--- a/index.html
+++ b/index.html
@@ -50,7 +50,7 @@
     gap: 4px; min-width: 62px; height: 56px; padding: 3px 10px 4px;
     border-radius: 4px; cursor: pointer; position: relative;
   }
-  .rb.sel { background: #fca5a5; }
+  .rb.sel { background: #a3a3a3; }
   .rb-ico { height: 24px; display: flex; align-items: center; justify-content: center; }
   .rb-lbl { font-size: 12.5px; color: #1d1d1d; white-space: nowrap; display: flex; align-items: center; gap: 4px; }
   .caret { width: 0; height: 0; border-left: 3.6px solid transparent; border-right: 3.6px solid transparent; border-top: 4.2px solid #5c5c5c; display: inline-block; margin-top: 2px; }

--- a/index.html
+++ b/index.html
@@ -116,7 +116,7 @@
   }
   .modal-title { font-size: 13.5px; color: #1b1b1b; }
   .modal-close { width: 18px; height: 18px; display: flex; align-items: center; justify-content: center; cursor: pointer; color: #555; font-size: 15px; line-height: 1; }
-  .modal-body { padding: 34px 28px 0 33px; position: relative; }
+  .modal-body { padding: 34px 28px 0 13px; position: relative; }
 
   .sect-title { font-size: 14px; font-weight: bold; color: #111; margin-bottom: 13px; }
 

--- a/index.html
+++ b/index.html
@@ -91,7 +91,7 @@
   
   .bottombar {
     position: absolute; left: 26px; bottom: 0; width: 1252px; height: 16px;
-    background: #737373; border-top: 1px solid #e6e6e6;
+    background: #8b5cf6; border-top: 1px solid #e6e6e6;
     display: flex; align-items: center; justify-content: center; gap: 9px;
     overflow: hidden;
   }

■ **What you are asked to do**: Where in the records above does the word "modal" appear? Copy each line that holds it.

■ **Written answer**:
   .modal-title { font-size: 13.5px; color: #1b1b1b; }
   .modal-close { width: 18px; height: 18px; display: flex; align-items: center; justify-content: center; cursor: pointer; color: #555; font-size: 15px; line-height: 1; }
-  .modal-body { padding: 34px 28px 0 33px; position: relative; }
+  .modal-body { padding: 34px 28px 0 13px; position: relative; }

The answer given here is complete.